Lampião e o ‘novo cangaço’: como os ataques de Araçatuba destoam dos cangaceiros

By | 31/08/2021 6:48 am

São muitas as diferenças culturais e históricas entre as práticas ocorridas da virada do século XIX até 1938 e os assaltos a bancos de hoje

(Wagner G. Barreira*, em o Estadãp, 31/08/2021)

Episódios como o de Araçatuba, prática criminosa já antiga e recorrente, ganharam o apelido de “novo cangaço”. Nada mais equivocado. O cangaço deve ser entendido como fenômeno social com hora e lugar: o sertão nordestino, da virada do século XIX para o XX até a morte de Lampião, na grota de Angico, em Sergipe, em 1938.

Em sua origem, o cangaço dizia respeito a enfrentamentos políticos, não ao crime organizado. Foi Lampião, seu último representante, que fez da atividade fora da lei um modo de ganhar a vida. Mas um modo muito específico: o cangaceiro é, antes de tudo, um nômade. Em grupo, é parte da infantaria. Na caatinga, cavalos mais atrapalhavam que ajudavam, imagine veículos.

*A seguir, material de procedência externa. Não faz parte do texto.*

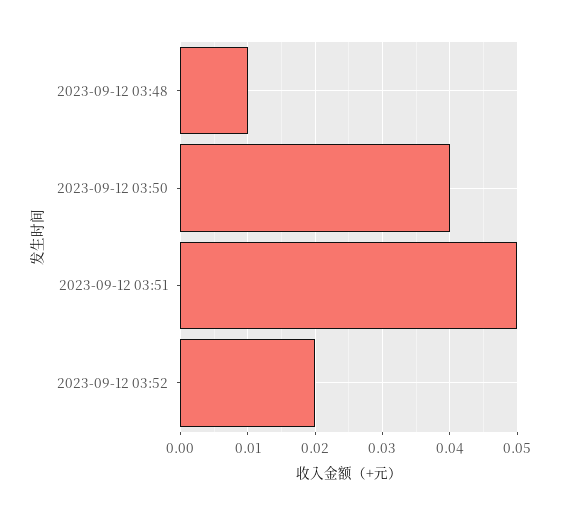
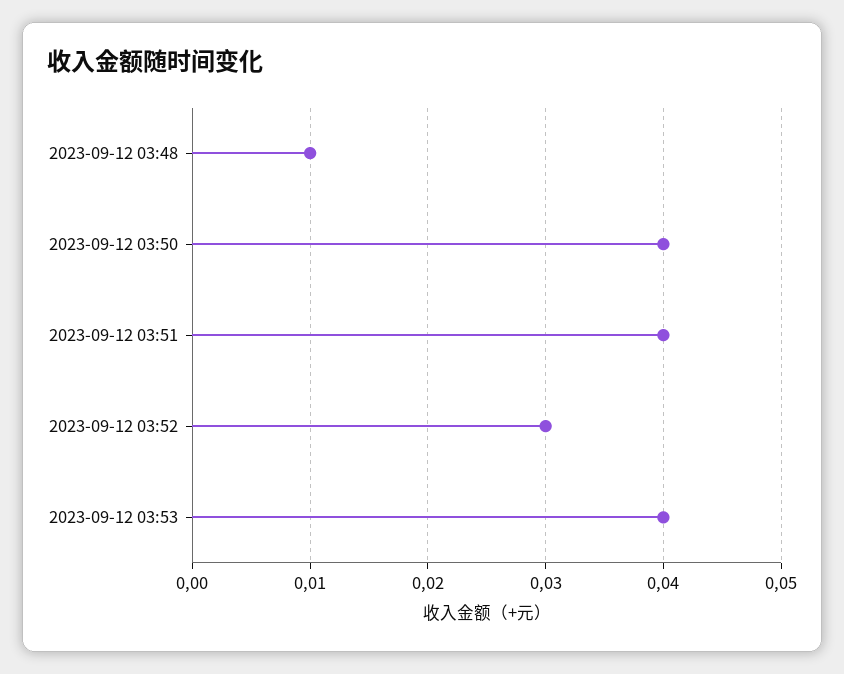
2023-09-12 03:51: 0.05 -> 0.04
2023-09-12 03:52: 0.02 -> 0.03
2023-09-12 03:53: none -> 0.04

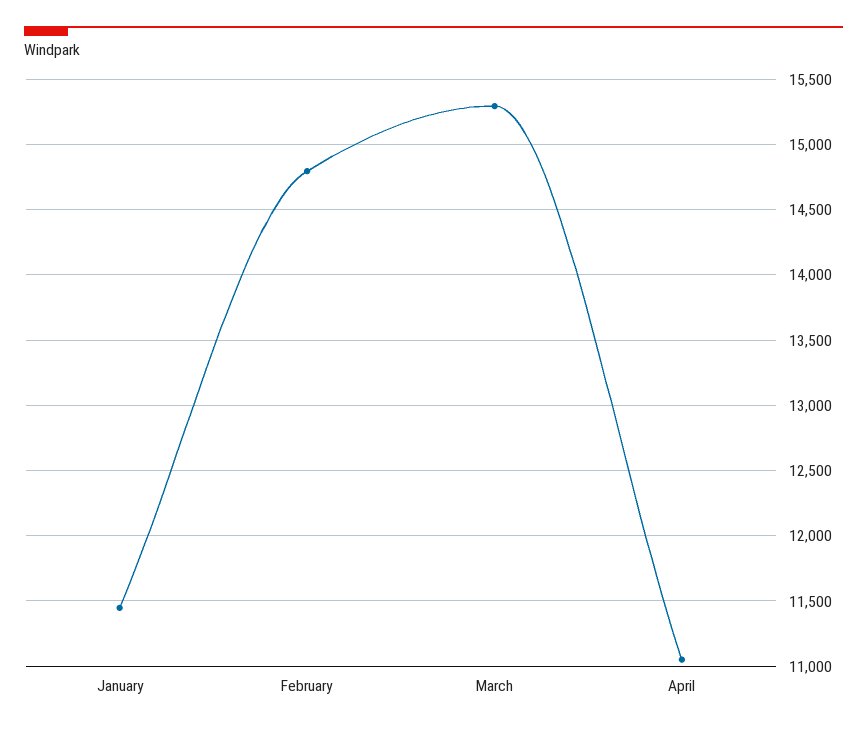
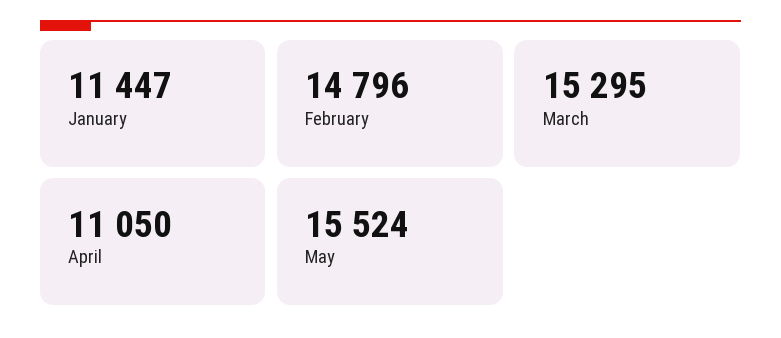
May: none -> 15524

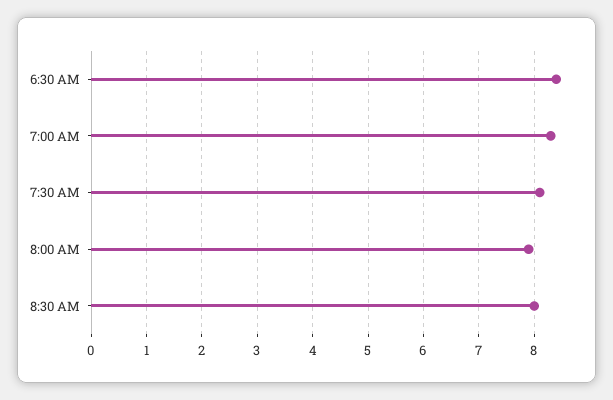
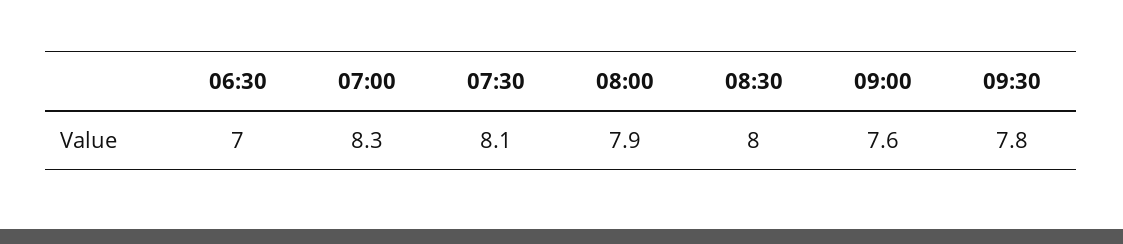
6:30 AM: 8.5 -> 7
09:00: none -> 7.6
09:30: none -> 7.8

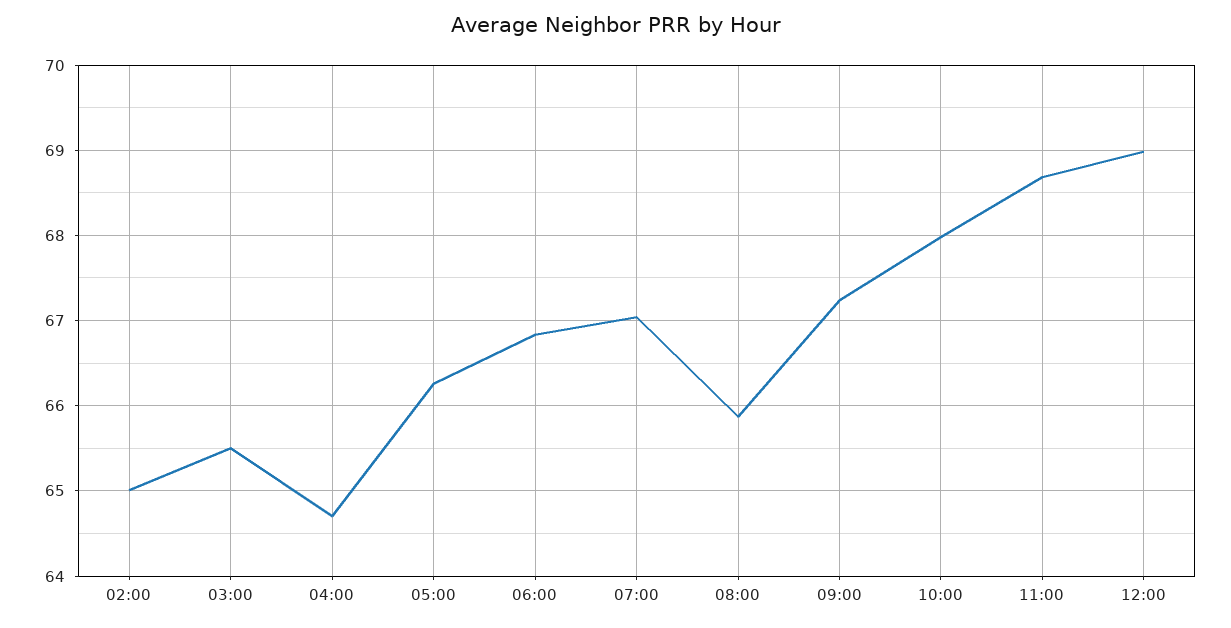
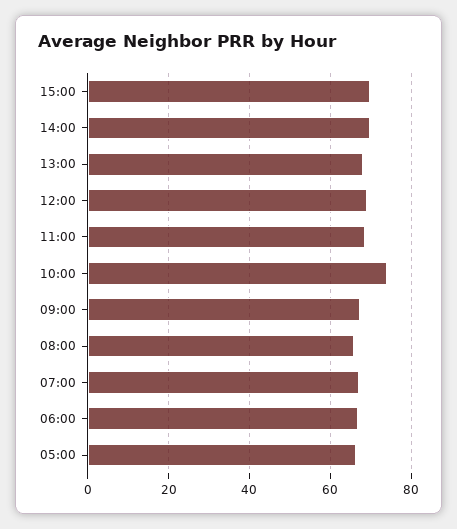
02:00: 65 -> none
03:00: 65.5 -> none
04:00: 64.7 -> none
10:00: 68 -> 74
15:00: none -> 70
14:00: none -> 70
13:00: none -> 68

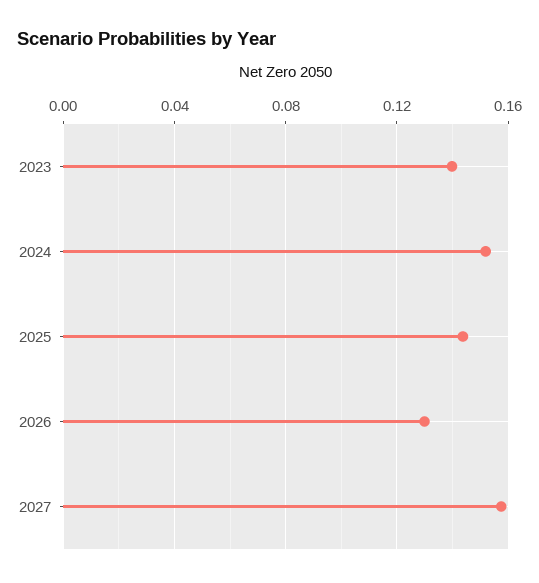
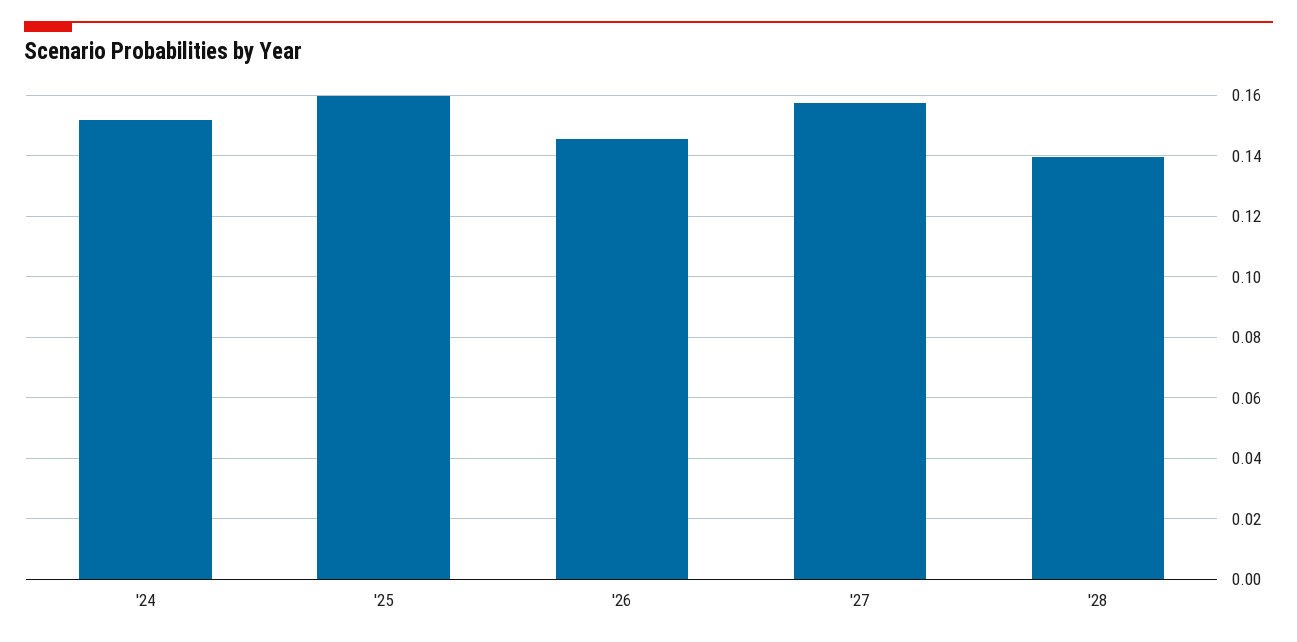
2023: 0.14 -> none
2025: 0.145 -> 0.16
2026: 0.13 -> 0.146
'28: none -> 0.14

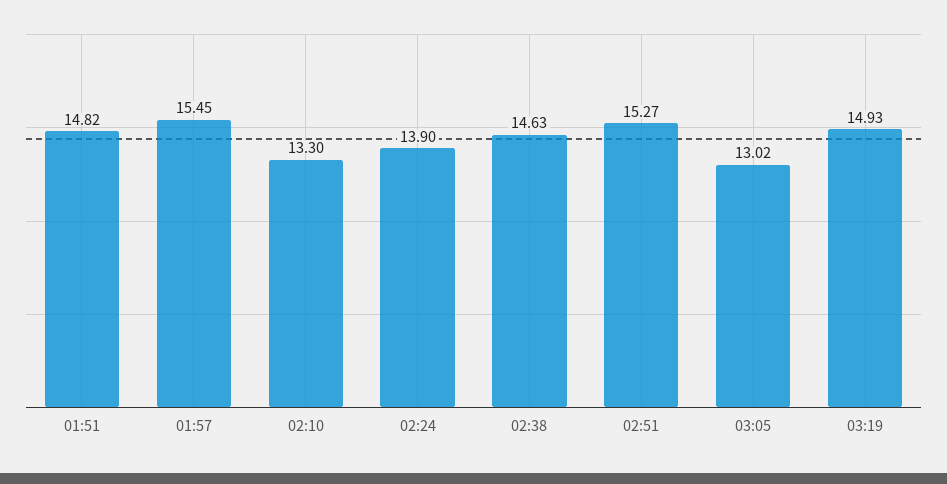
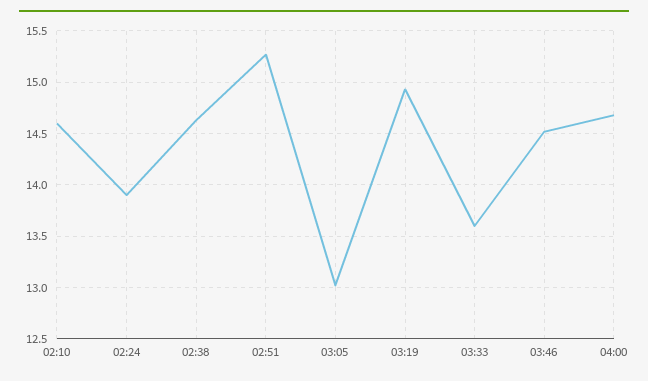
01:51: 14.82 -> none
01:57: 15.45 -> none
02:10: 13.3 -> 14.6
03:33: none -> 13.6
03:46: none -> 14.5
04:00: none -> 14.7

A tática do chamado novo cangaço guarda uma semelhança com a turma que lhe rendeu o apelido: a prática de fechar cidades em suas ações. Mas, de novo, é bom resguardar diferenças culturais e históricas. Lampião atacava povoados – é dele a frase pela qual cangaceiro deve ficar longe de cidades com igreja de duas torres – e a única tentativa de invadir uma cidade grande, Mossoró, no Rio Grande do Norte, foi um fracasso retumbante.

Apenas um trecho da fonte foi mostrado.